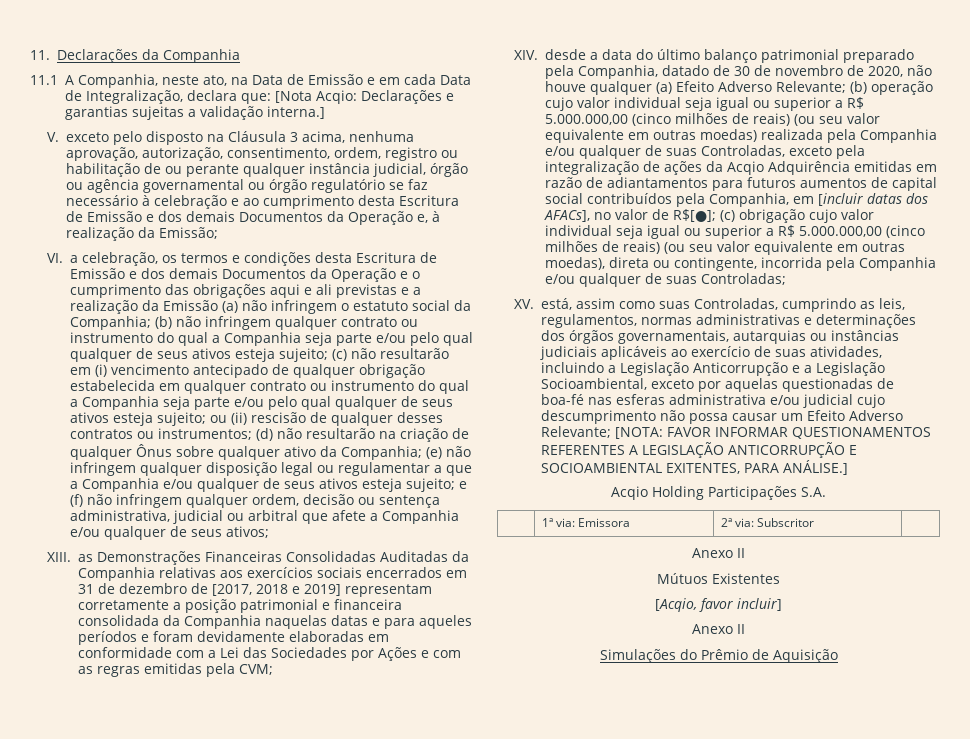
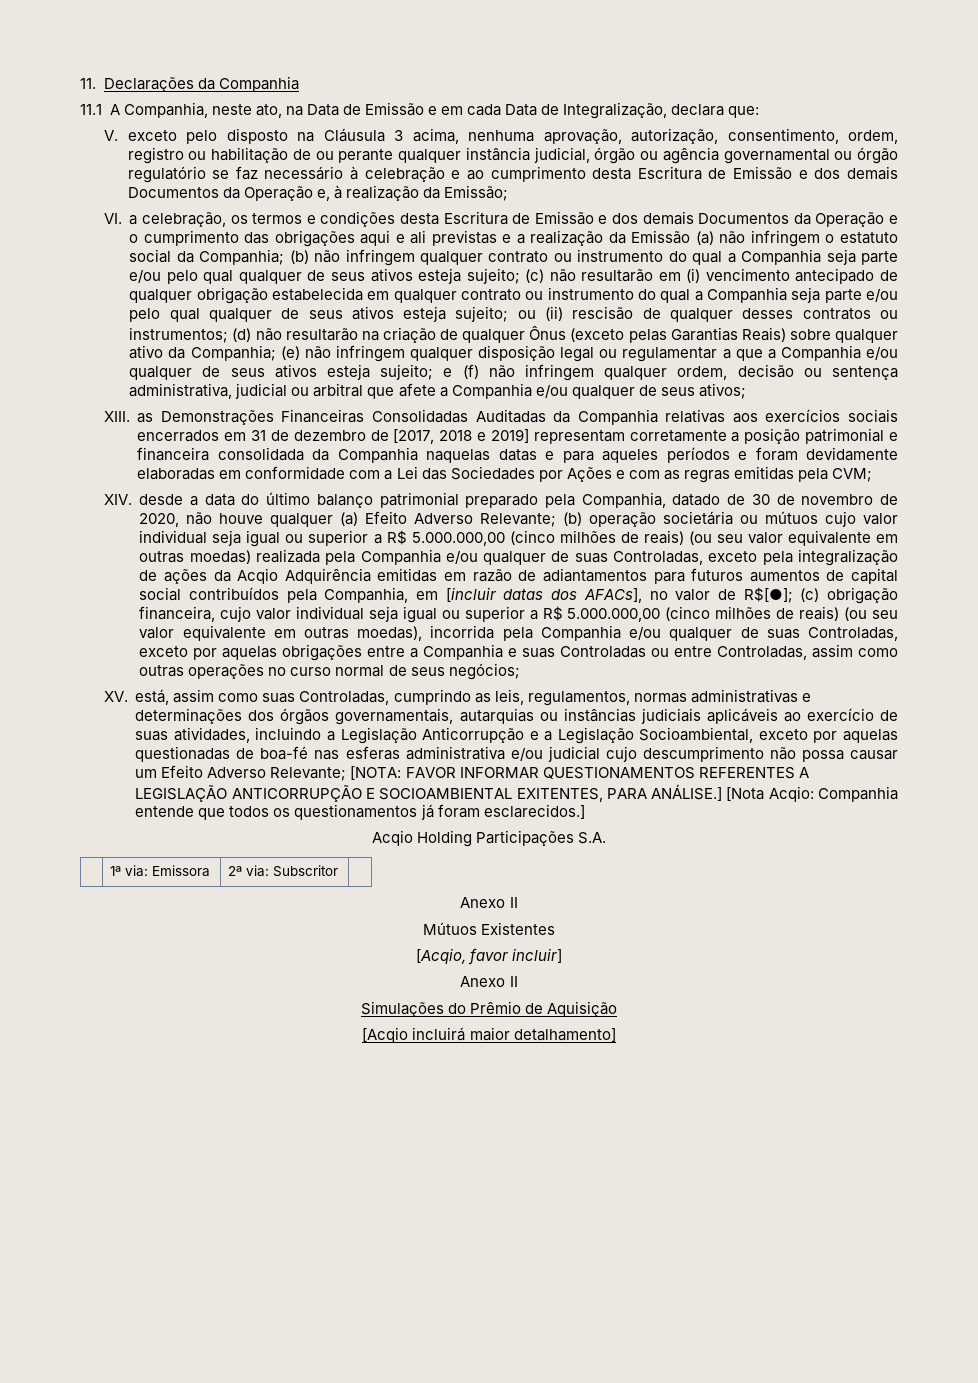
- 11.1 A Companhia, neste ato, na Data de Emissão e em cada Data de Integralização, declara que: [Nota Acqio: Declarações e garantias sujeitas a validação interna.]
+ 11.1 A Companhia, neste ato, na Data de Emissão e em cada Data de Integralização, declara que:
- (d) não resultarão na criação de qualquer Ônus sobre qualquer ativo da Companhia;
+ (d) não resultarão na criação de qualquer Ônus (exceto pelas Garantias Reais) sobre qualquer ativo da Companhia;
- (b) operação cujo valor individual seja igual ou superior a R$ 5.000.000,00 (cinco milhões de reais) (ou seu valor equivalente em outras moedas) realizada pela Companhia e/ou qualquer de suas Controladas, exceto pela integralização de ações da Acqio Adquirência emitidas em razão de adiantamentos para futuros aumentos de capital social contribuídos pela Companhia, em [incluir datas dos AFACs], no valor de R$[●];
+ (b) operação societária ou mútuos cujo valor individual seja igual ou superior a R$ 5.000.000,00 (cinco milhões de reais) (ou seu valor equivalente em outras moedas) realizada pela Companhia e/ou qualquer de suas Controladas, exceto pela integralização de ações da Acqio Adquirência emitidas em razão de adiantamentos para futuros aumentos de capital social contribuídos pela Companhia, em [incluir datas dos AFACs], no valor de R$[●];
- (c) obrigação cujo valor individual seja igual ou superior a R$ 5.000.000,00 (cinco milhões de reais) (ou seu valor equivalente em outras moedas), direta ou contingente, incorrida pela Companhia e/ou qualquer de suas Controladas;
+ (c) obrigação financeira, cujo valor individual seja igual ou superior a R$ 5.000.000,00 (cinco milhões de reais) (ou seu valor equivalente em outras moedas), incorrida pela Companhia e/ou qualquer de suas Controladas, exceto por aquelas obrigações entre a Companhia e suas Controladas ou entre Controladas, assim como outras operações no curso normal de seus negócios;
+ [Nota Acqio: Companhia entende que todos os questionamentos já foram esclarecidos.]
+ [Acqio incluirá maior detalhamento]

———

§ **Your assignment**
Please go through the listing and return each line that has "sobre" in it.

§ **Finished task**
- (d) não resultarão na criação de qualquer Ônus sobre qualquer ativo da Companhia;
+ (d) não resultarão na criação de qualquer Ônus (exceto pelas Garantias Reais) sobre qualquer ativo da Companhia;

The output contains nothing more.